URIs and WCF Transport Channels

Link. February 20, 2007. Comments [1]. Posted in: WCF

One of the issues I've been struggling with while writing my experimental Windows Communication Foundation transport channel has been designing a proper URL syntax for the transport.

If you're writing a channel for a protocol that has a standard URI syntax (such as HTTP or FTP), then you won't have to worry about this at all. Otherwise, you need to give some thought as to what URI scheme you'll use, as the use of URIs (and in many cases, specifically URLs) to address endpoints is required in WCF, as Kenny Wolf mentioned in a past article.

If your protocol has an obvious, explicit addressing scheme, then this might not be too big a deal, as your URI syntax will likely derive easily from that. For example, for MSMQ, your addresssing will be based on referencing machines and queue names, so that's a good place to start from.

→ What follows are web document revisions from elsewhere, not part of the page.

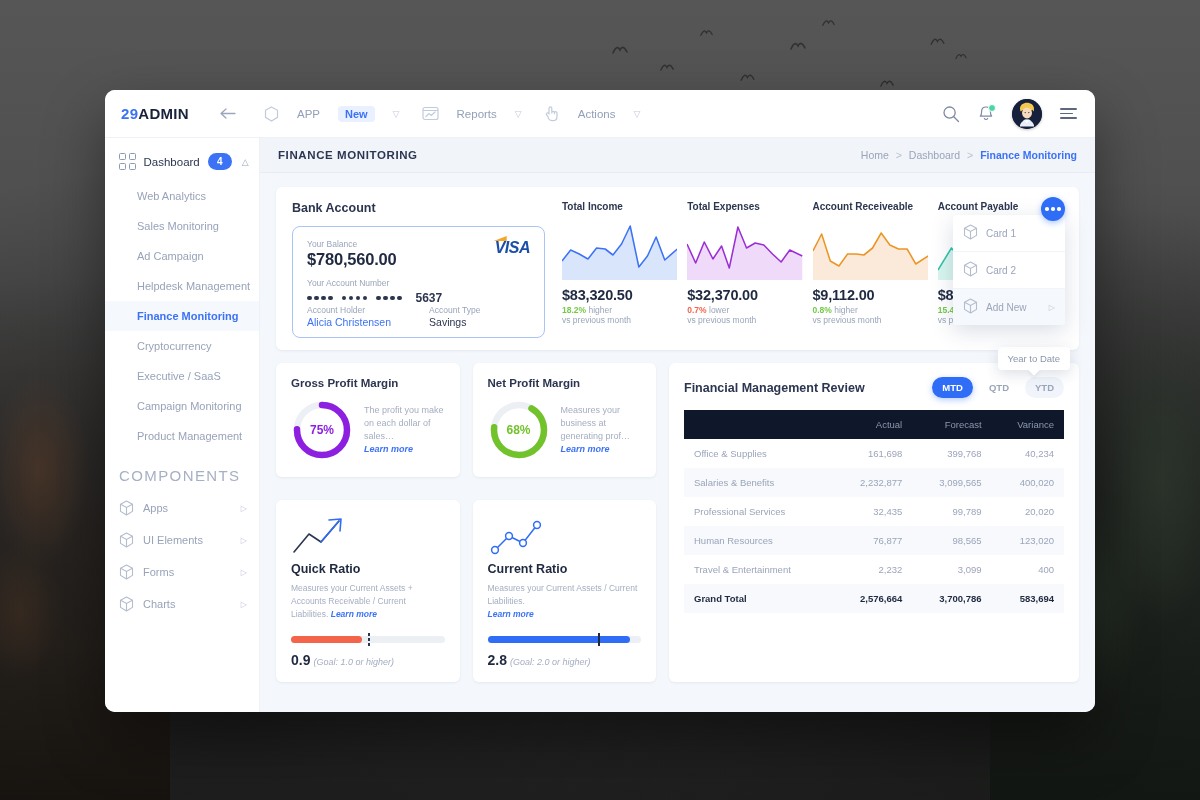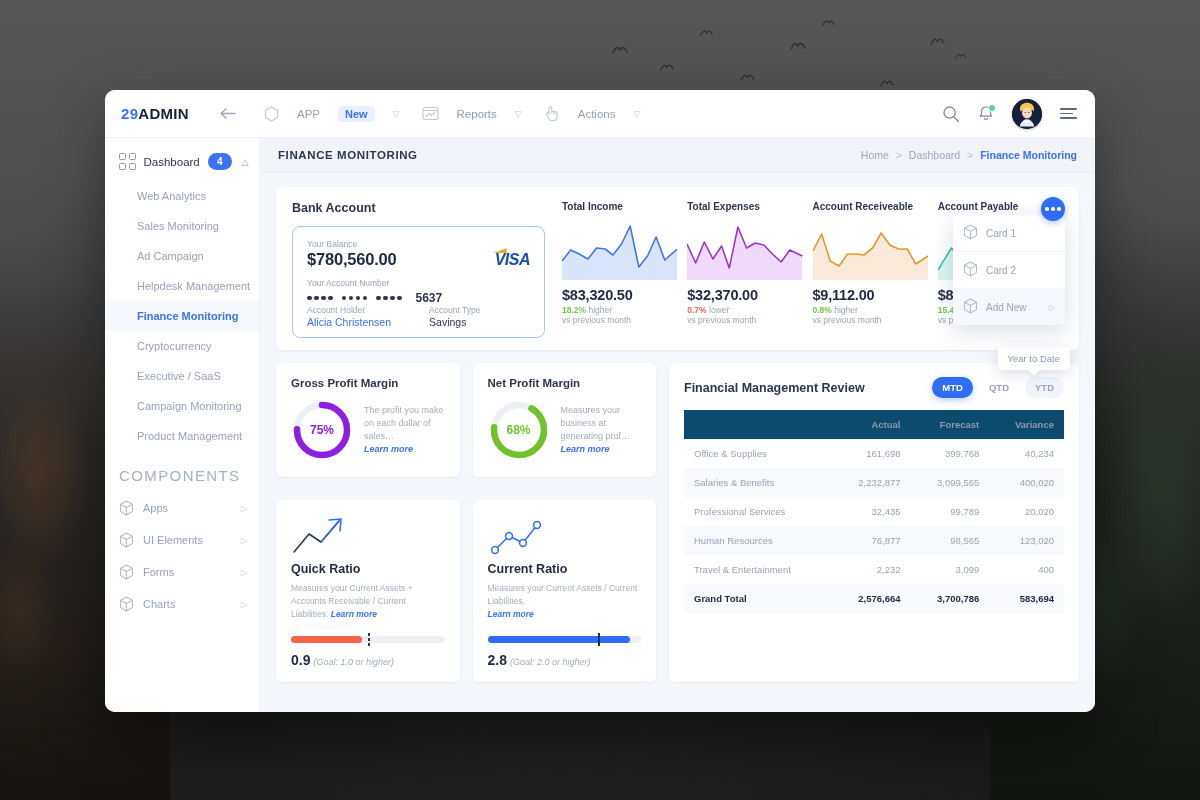"Your Balance" .cc-row1 { align-items: flex-end -> flex-start }
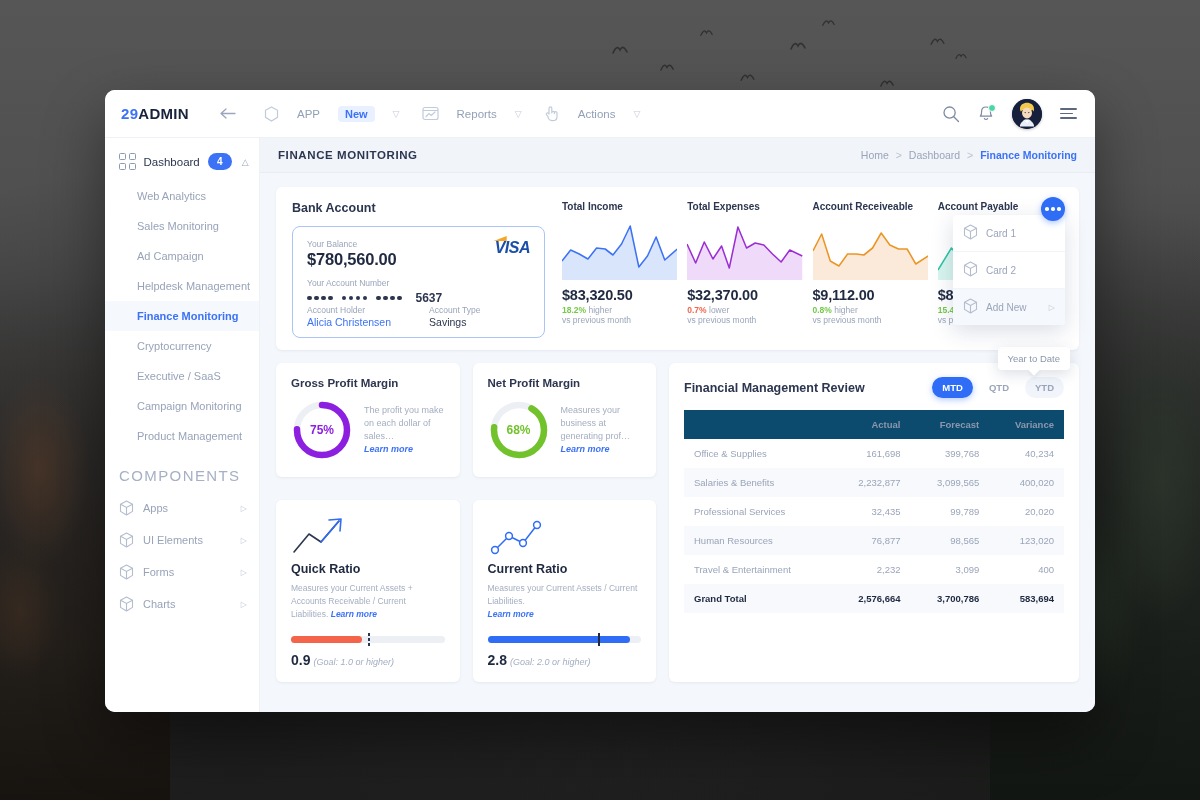"Actual" thead th { background: #0c4a6e -> #0f172a; font-weight: bold -> normal }
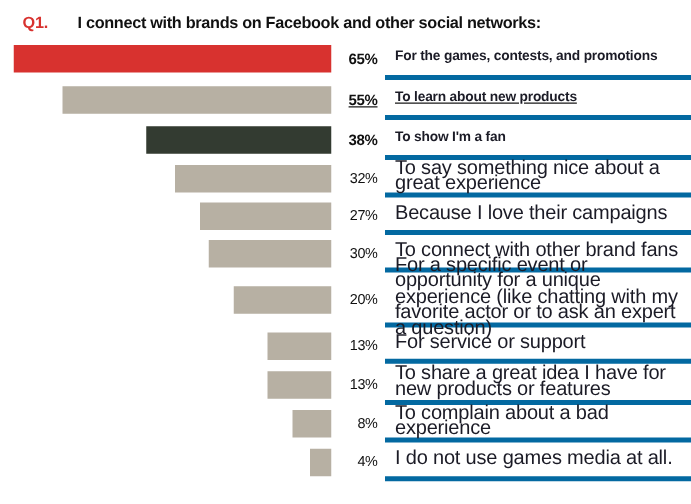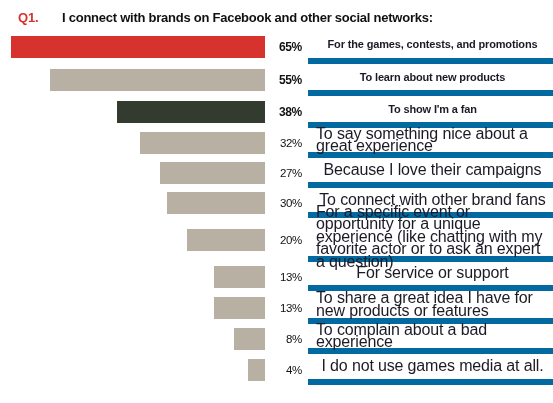"For the games, contests, and" .label-cell { border-bottom: 6px solid #0369a1 -> 4px solid #0369a1; justify-content: center -> none }
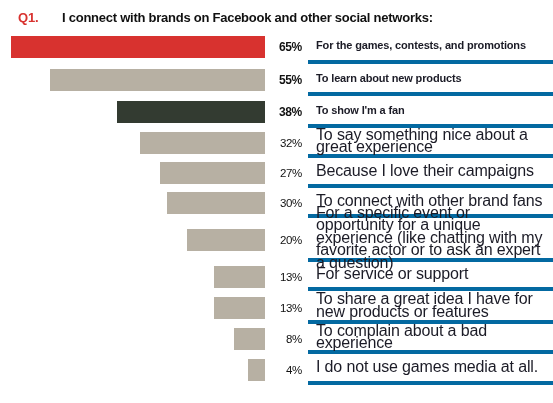"55%" div.row { text-decoration: none -> underline }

The reason I'm struggling a bit with this is that the protocol I want to work has these particularities:

  1. It does not have an obvious addressing scheme. By this I mean that just addressing, say, a host name, port and resource name is not enough to successfully open a transport connection.
  2. There are several important fields or properties the developer needs to specify for the transport to be able to open a connection. However, it also has quite a few fields that, while optional, it would be desirable for the developer to be able to set them (and even be encouraged to do so). What's worse, some of the required fields have optional, list-like components that are important to support.
  3. The basic information needed to open a connection to a remote endpoint is not composed of the same set of fields needed to define a local endpoint for receiving messages, which means that it would be very likely that the URI scheme would need to be different for the sending and receiving sides of the transport channel. This is due to a basic assymmetry at the protocol level that I can't avoid.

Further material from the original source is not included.